Assignment
Could you copy every line of the data that contains "React"?

Given data
Content starts

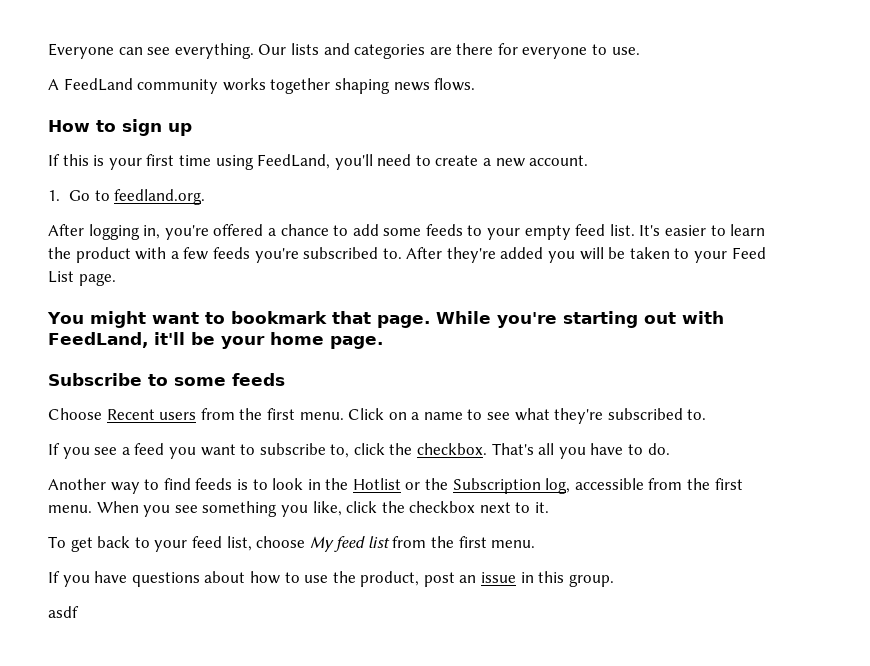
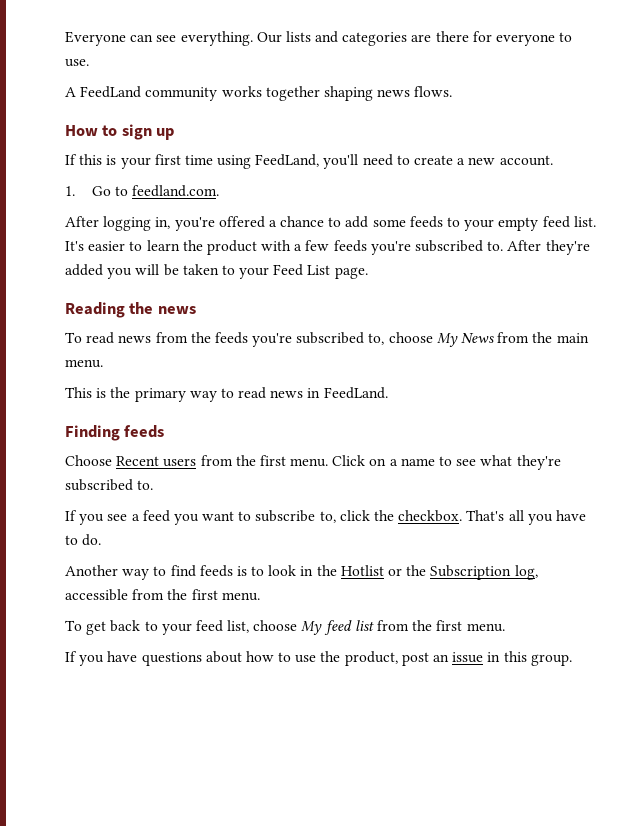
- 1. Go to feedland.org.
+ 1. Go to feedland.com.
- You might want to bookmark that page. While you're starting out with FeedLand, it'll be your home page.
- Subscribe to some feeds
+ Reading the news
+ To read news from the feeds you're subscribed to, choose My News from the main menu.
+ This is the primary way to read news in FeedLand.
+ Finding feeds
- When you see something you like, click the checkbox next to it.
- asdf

Content ends
Content starts

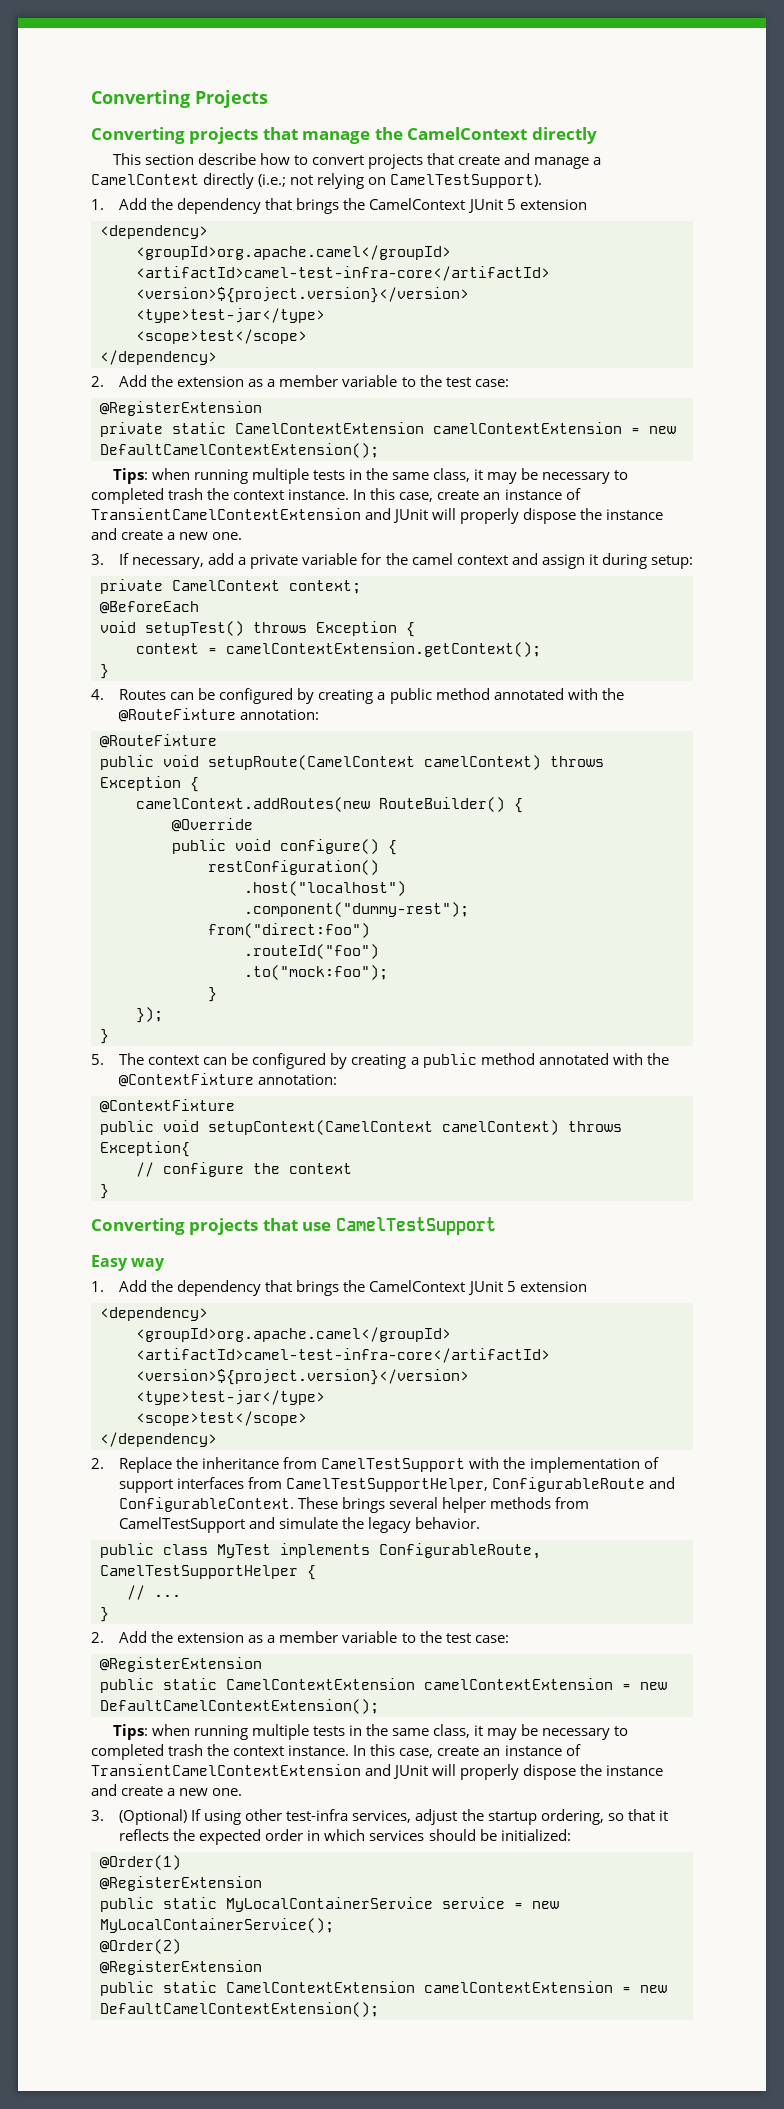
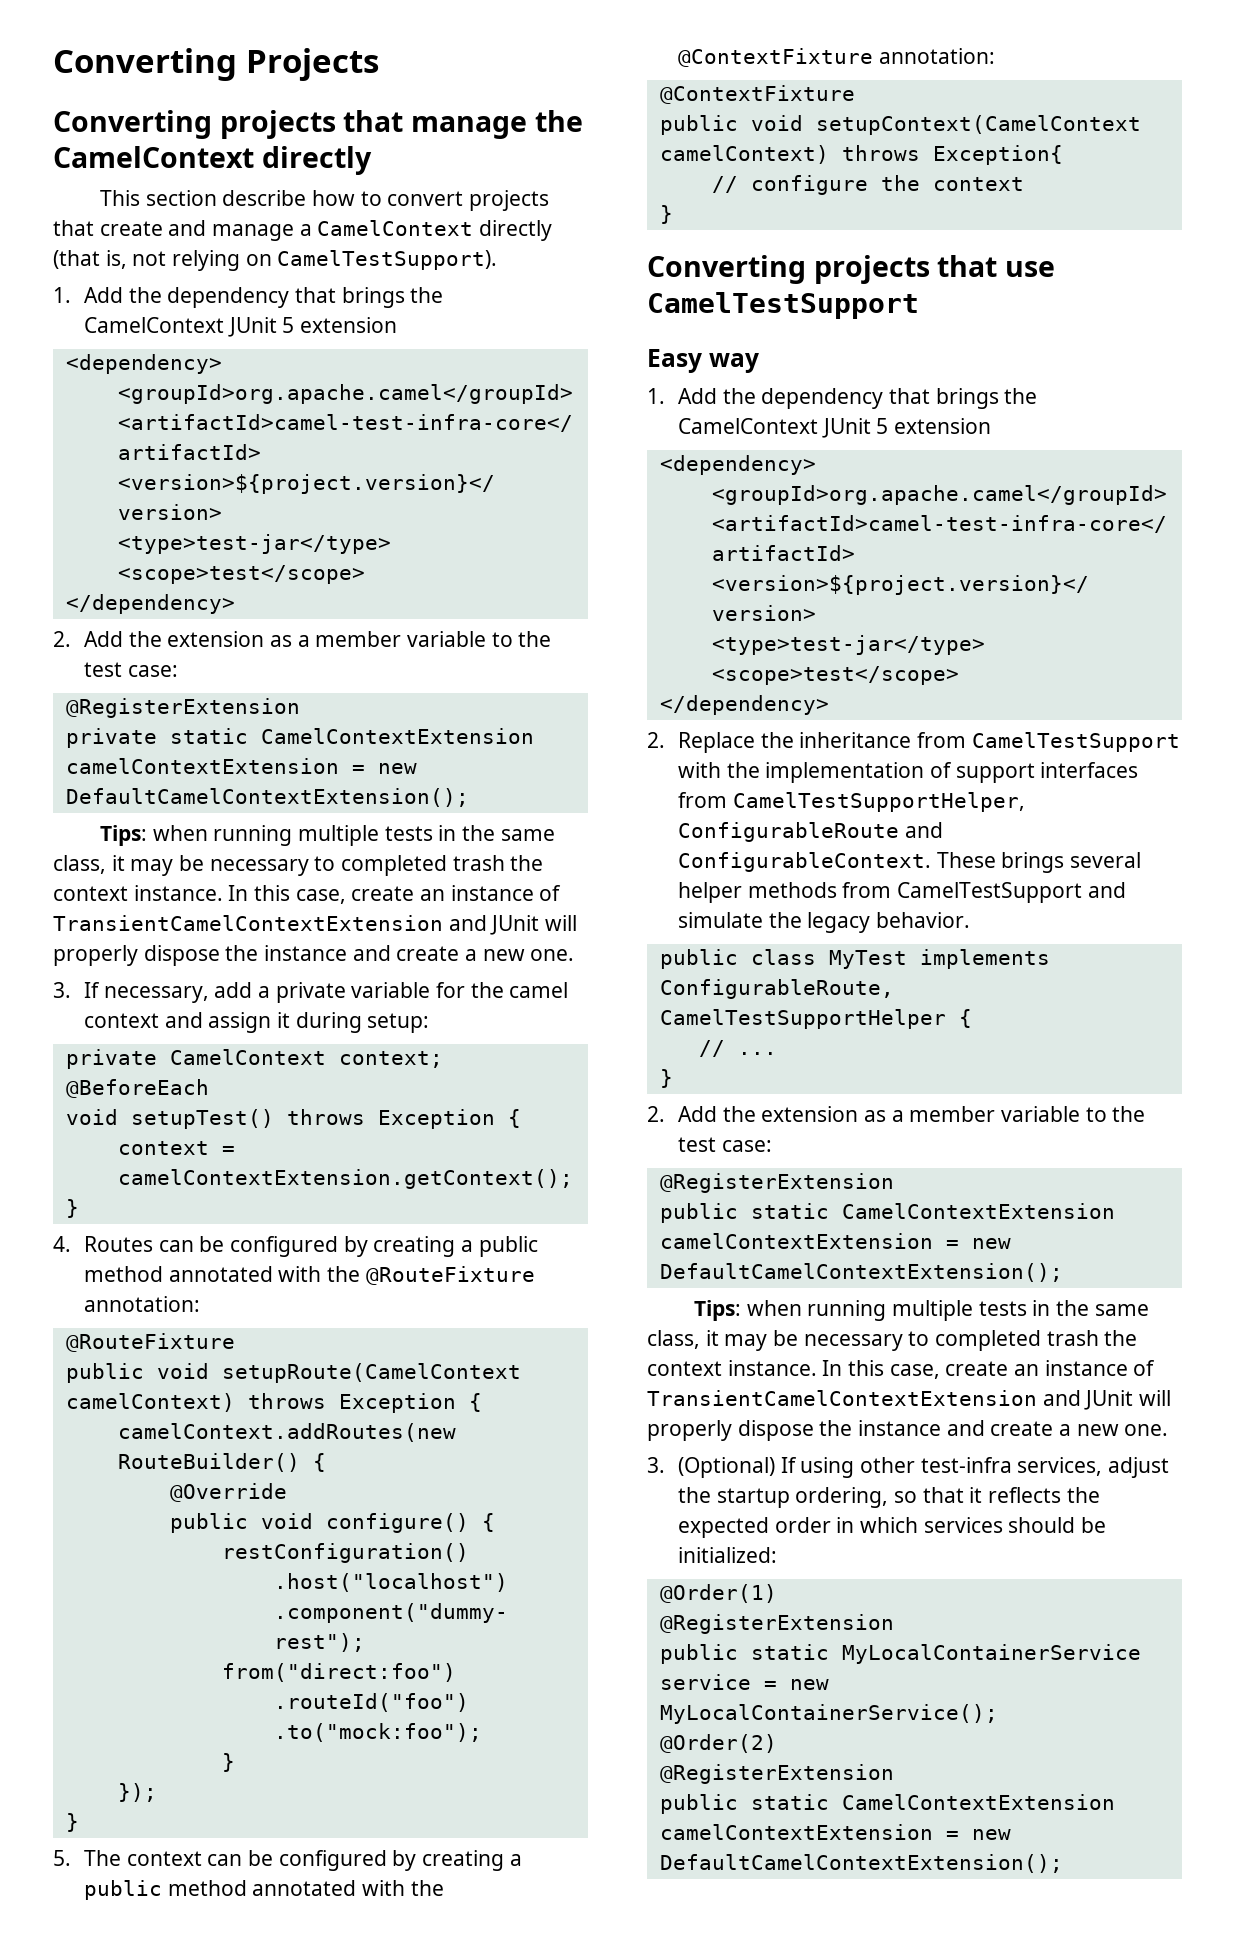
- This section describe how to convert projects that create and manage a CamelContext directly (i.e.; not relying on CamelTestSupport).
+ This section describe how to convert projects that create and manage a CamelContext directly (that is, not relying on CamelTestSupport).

Content ends
Content starts

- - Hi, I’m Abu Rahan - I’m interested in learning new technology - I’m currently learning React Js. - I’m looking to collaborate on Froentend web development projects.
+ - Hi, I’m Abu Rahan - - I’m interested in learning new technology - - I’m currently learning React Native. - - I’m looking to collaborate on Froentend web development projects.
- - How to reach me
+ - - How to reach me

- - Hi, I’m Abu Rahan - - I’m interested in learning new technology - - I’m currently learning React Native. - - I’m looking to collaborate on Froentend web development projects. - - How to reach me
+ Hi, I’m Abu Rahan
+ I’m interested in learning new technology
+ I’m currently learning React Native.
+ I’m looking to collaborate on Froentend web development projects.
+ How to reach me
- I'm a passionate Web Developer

Content ends

Completed task
- - Hi, I’m Abu Rahan - I’m interested in learning new technology - I’m currently learning React Js. - I’m looking to collaborate on Froentend web development projects.
+ - Hi, I’m Abu Rahan - - I’m interested in learning new technology - - I’m currently learning React Native. - - I’m looking to collaborate on Froentend web development projects.
- - Hi, I’m Abu Rahan - - I’m interested in learning new technology - - I’m currently learning React Native. - - I’m looking to collaborate on Froentend web development projects. - - How to reach me
+ I’m currently learning React Native.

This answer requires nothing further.